═══ RECORD EXCERPTS ═══

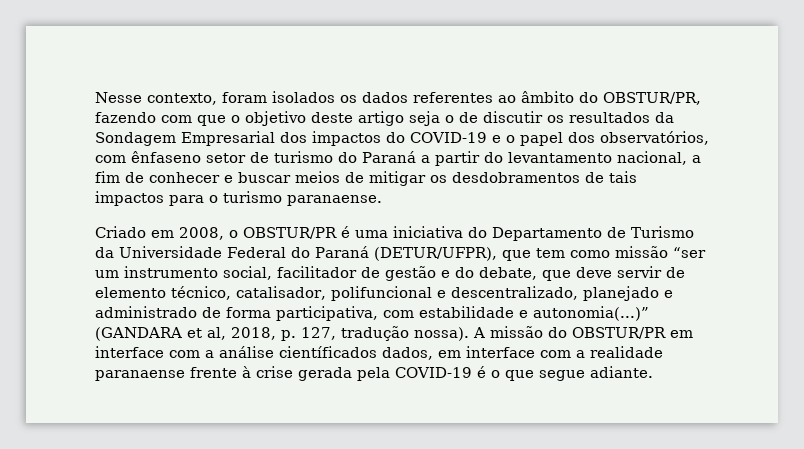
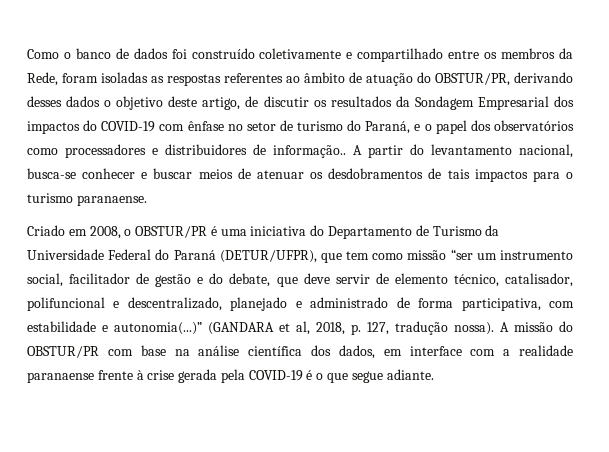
- Nesse contexto, foram isolados os dados referentes ao âmbito do OBSTUR/PR, fazendo com que o objetivo deste artigo seja o de discutir os resultados da Sondagem Empresarial dos impactos do COVID-19 e o papel dos observatórios, com ênfaseno setor de turismo do Paraná a partir do levantamento nacional, a fim de conhecer e buscar meios de mitigar os desdobramentos de tais impactos para o turismo paranaense.
+ Como o banco de dados foi construído coletivamente e compartilhado entre os membros da Rede, foram isoladas as respostas referentes ao âmbito de atuação do OBSTUR/PR, derivando desses dados o objetivo deste artigo, de discutir os resultados da Sondagem Empresarial dos impactos do COVID-19 com ênfase no setor de turismo do Paraná, e o papel dos observatórios como processadores e distribuidores de informação.. A partir do levantamento nacional, busca-se conhecer e buscar meios de atenuar os desdobramentos de tais impactos para o turismo paranaense.
- A missão do OBSTUR/PR em interface com a análise científicados dados, em interface com a realidade paranaense frente à crise gerada pela COVID-19 é o que segue adiante.
+ A missão do OBSTUR/PR com base na análise científica dos dados, em interface com a realidade paranaense frente à crise gerada pela COVID-19 é o que segue adiante.

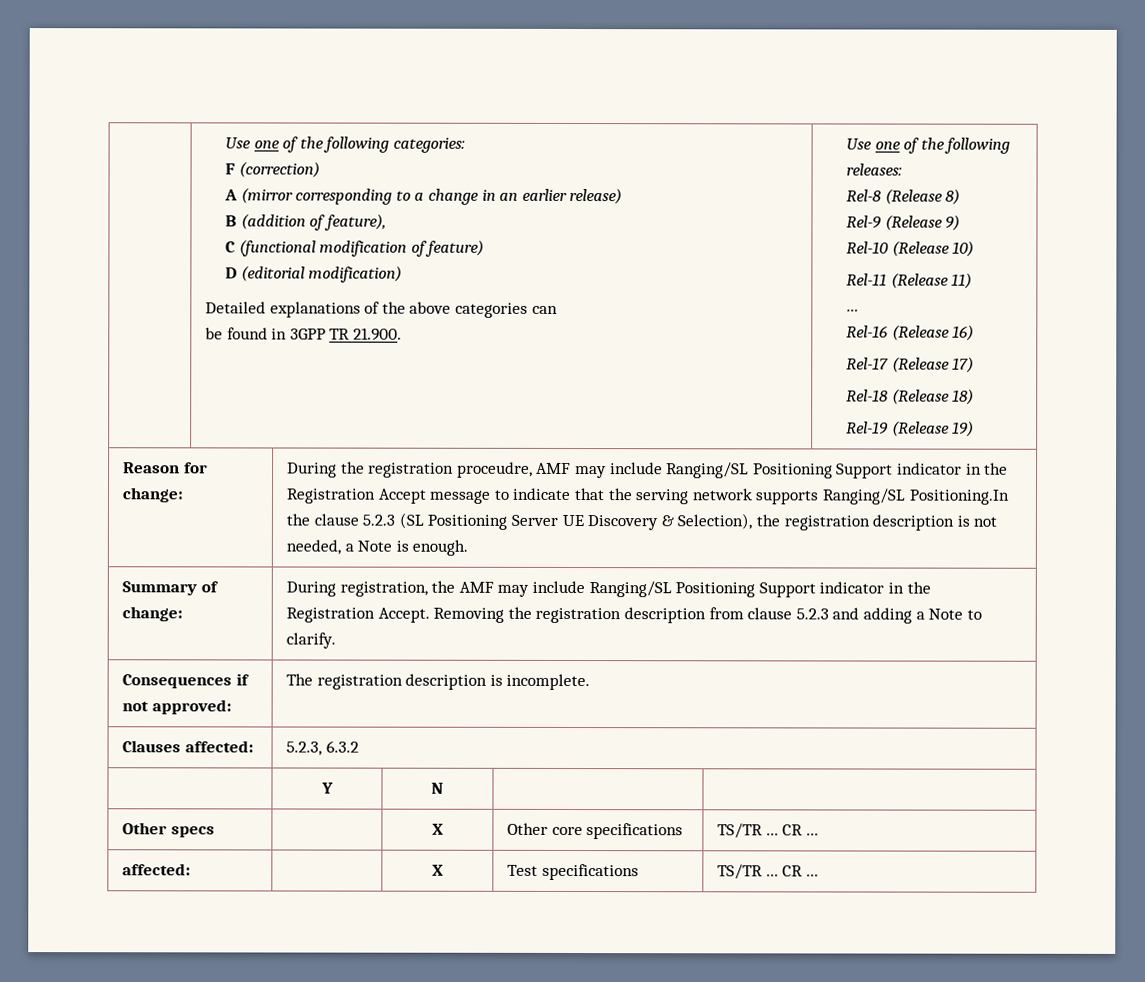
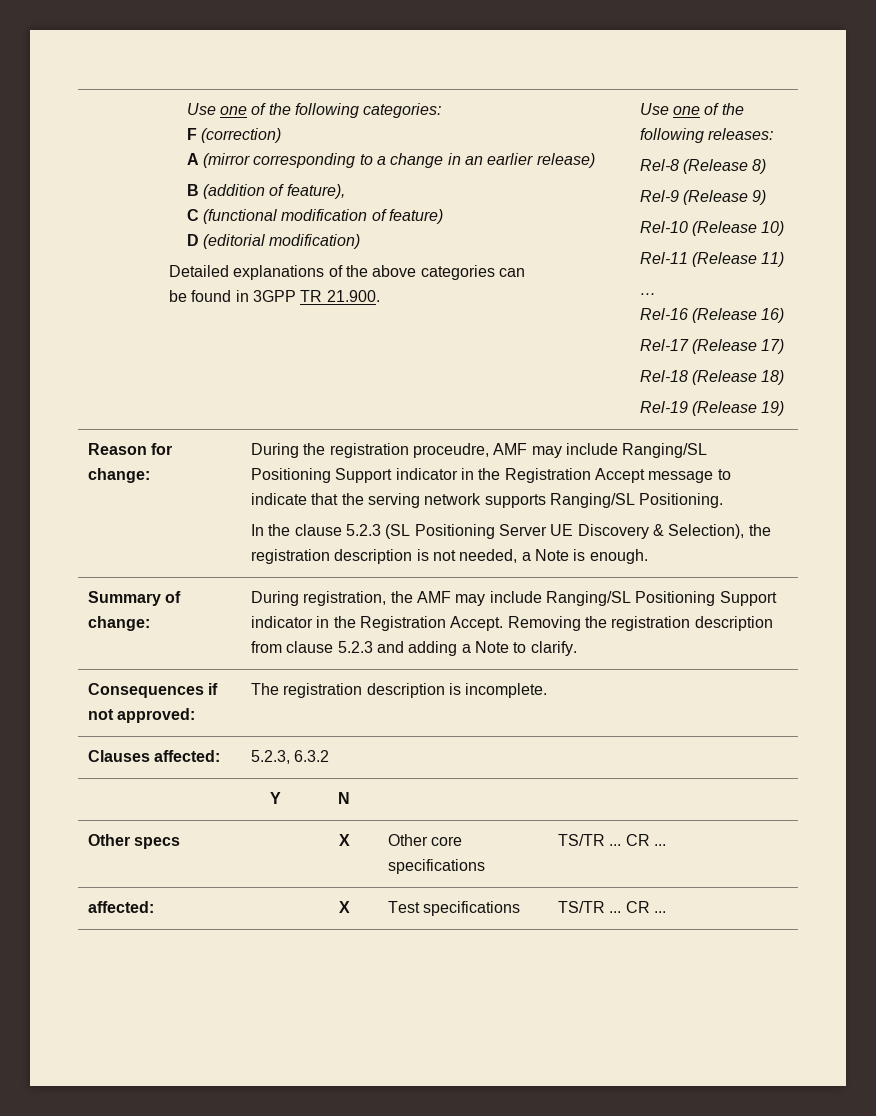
- During the registration proceudre, AMF may include Ranging/SL Positioning Support indicator in the Registration Accept message to indicate that the serving network supports Ranging/SL Positioning.In the clause 5.2.3 (SL Positioning Server UE Discovery & Selection), the registration description is not needed, a Note is enough.
+ During the registration proceudre, AMF may include Ranging/SL Positioning Support indicator in the Registration Accept message to indicate that the serving network supports Ranging/SL Positioning.
+ In the clause 5.2.3 (SL Positioning Server UE Discovery & Selection), the registration description is not needed, a Note is enough.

═══

- [YOUR GOAL]: Apart from the images, every line above needs to be printed again exactly.

- [REPLY TO THE EXERCISE]:
- Nesse contexto, foram isolados os dados referentes ao âmbito do OBSTUR/PR, fazendo com que o objetivo deste artigo seja o de discutir os resultados da Sondagem Empresarial dos impactos do COVID-19 e o papel dos observatórios, com ênfaseno setor de turismo do Paraná a partir do levantamento nacional, a fim de conhecer e buscar meios de mitigar os desdobramentos de tais impactos para o turismo paranaense.
+ Como o banco de dados foi construído coletivamente e compartilhado entre os membros da Rede, foram isoladas as respostas referentes ao âmbito de atuação do OBSTUR/PR, derivando desses dados o objetivo deste artigo, de discutir os resultados da Sondagem Empresarial dos impactos do COVID-19 com ênfase no setor de turismo do Paraná, e o papel dos observatórios como processadores e distribuidores de informação.. A partir do levantamento nacional, busca-se conhecer e buscar meios de atenuar os desdobramentos de tais impactos para o turismo paranaense.
- A missão do OBSTUR/PR em interface com a análise científicados dados, em interface com a realidade paranaense frente à crise gerada pela COVID-19 é o que segue adiante.
+ A missão do OBSTUR/PR com base na análise científica dos dados, em interface com a realidade paranaense frente à crise gerada pela COVID-19 é o que segue adiante.

- During the registration proceudre, AMF may include Ranging/SL Positioning Support indicator in the Registration Accept message to indicate that the serving network supports Ranging/SL Positioning.In the clause 5.2.3 (SL Positioning Server UE Discovery & Selection), the registration description is not needed, a Note is enough.
+ During the registration proceudre, AMF may include Ranging/SL Positioning Support indicator in the Registration Accept message to indicate that the serving network supports Ranging/SL Positioning.
+ In the clause 5.2.3 (SL Positioning Server UE Discovery & Selection), the registration description is not needed, a Note is enough.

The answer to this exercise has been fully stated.